Juergen,

> The "%"
> separator is also embedded in other IETF standards-track specifications;

Can you be specific about that? The context here is very specific and
I am not aware of any other standards that are relevant to IPv6 literals.

There clearly isn't consensus in the WG on a change to the draft that can be
made before today's cutoff.

More below:

On 15/07/2012 17:49, Juergen Schoenwaelder wrote:
> On Sun, Jul 15, 2012 at 05:19:36PM +0100, Brian E Carpenter wrote:
>> ... OK, as a result of Dave's comments, we now say:
>>
>> "  Section 11 of RFC 4007 is updated to allow "-" as well as "%" as the
>>    preceding delimiter of a ZoneID."
>>
>> What we do *not* say is to recommend or suggest that all tools that
>> support RFC 4007 should be updated. Should we also add that?
> 
> I believe this direction is wrong. Allowing "-" does not replace "%"
> anytime soon and hence we simply make the problem worse. 

The problem at the moment is the lack of *uniform* support for ZoneIDs
in URIs. The cause of that problem is that the delimiter chosen some years
ago is an escape charater in URIs. IMHO that was a collective error;
we would never have chosen "$" as the delimiter because everybody knows
that's an escape character in many CLIs; we just made a mistake by
overlooking that "%" is also an escape character.

The WG has already decided to fix this by adding a second delimiter "-".

> The "%"
> separator is also embedded in other IETF standards-track specifications; I
> doubt they will all be revised soon to add "-". And then there is of
> course the question what the canonical format is for comparisions etc.

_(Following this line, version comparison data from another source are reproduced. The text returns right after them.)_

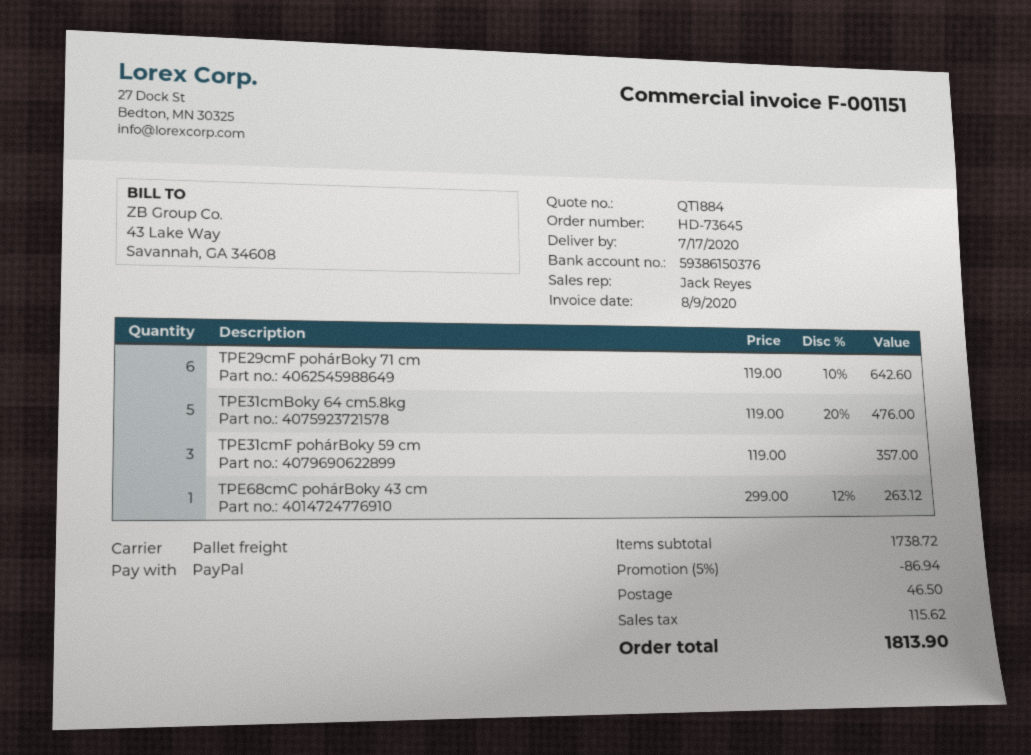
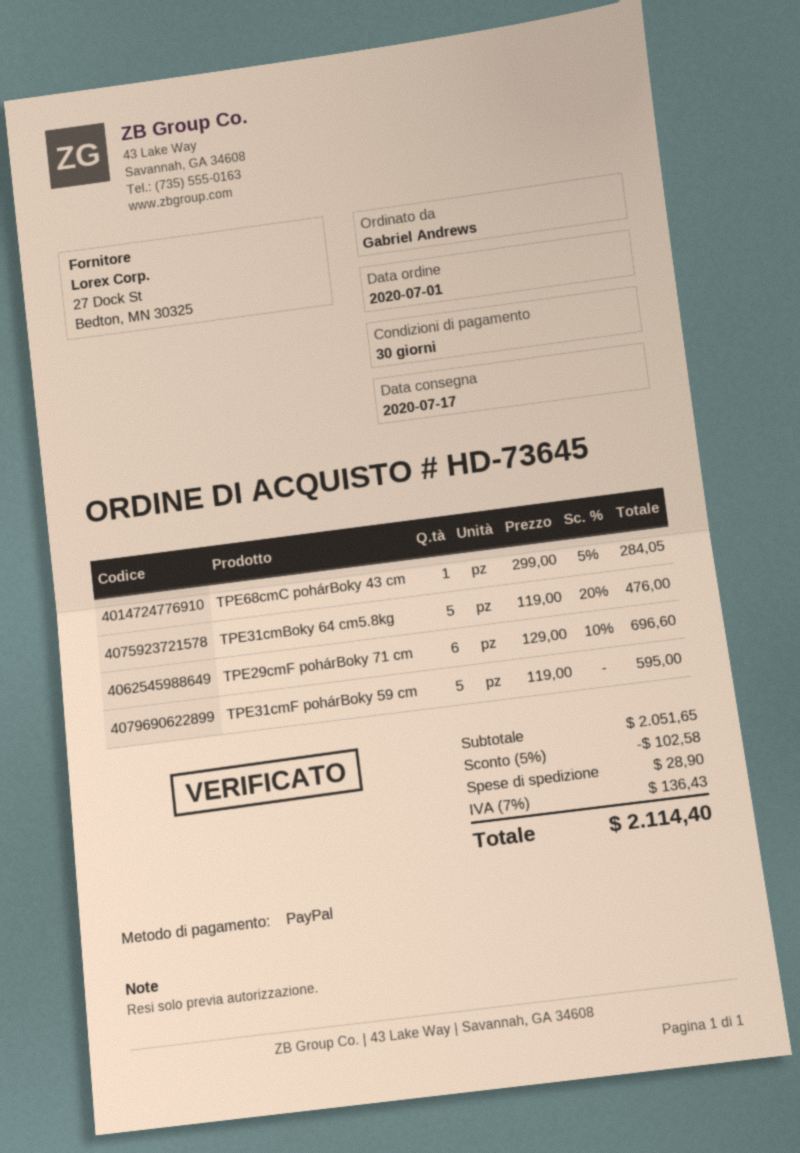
TPE29cmF pohárBoky 71 cm: 6 x 119.00 - 10% = 642.60 -> 6 x 129.00 - 10% = 696.60
TPE31cmF pohárBoky 59 cm: 3 x 119.00 = 357.00 -> 5 x 119.00 = 595.00
TPE68cmC pohárBoky 43 cm: 1 x 299.00 - 12% = 263.12 -> 1 x 299.00 - 5% = 284.05
subtotal: 1738.72 -> 2051.65
discount: 5% = 86.94 -> 5% = 102.58
shipping: 46.50 -> 28.90
tax: 115.62 -> 136.43
total: 1813.90 -> 2114.40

Correct, we have added a reference to the IAB draft on this topic, but
comparison isn't very important for this case because the URIs concerned
have no meaning outside the originating host.

> 
> I believe cut'n'paste from utilities to browsers and back to utilities
> is desirable (it is not just one direction). All utilities I have
> understand "%". How many years will cut'n'paste be a hassle if we
> allow both formats?

Less than infinity, which is the problem today, since most browsers simply
can't handle ZoneIDs at all.

> 
>>From a user experience point of view, the only really sensible thing
> to do for a browser is to accept %en1 literally. And apparently, this
> can be done. 

Or not, according to which browser you consider. Remember that it was
intentionally removed from Firefox because it violates the URI standard.
And IE accepts %25en1, so we have an existing incompatibility.

> Changing all our standards to support "-" and then
> waiting years for this to be supported by all the system tools is from
> a users' perspective pretty much a disaster.

It is annoying, but seems better than having no solution at all.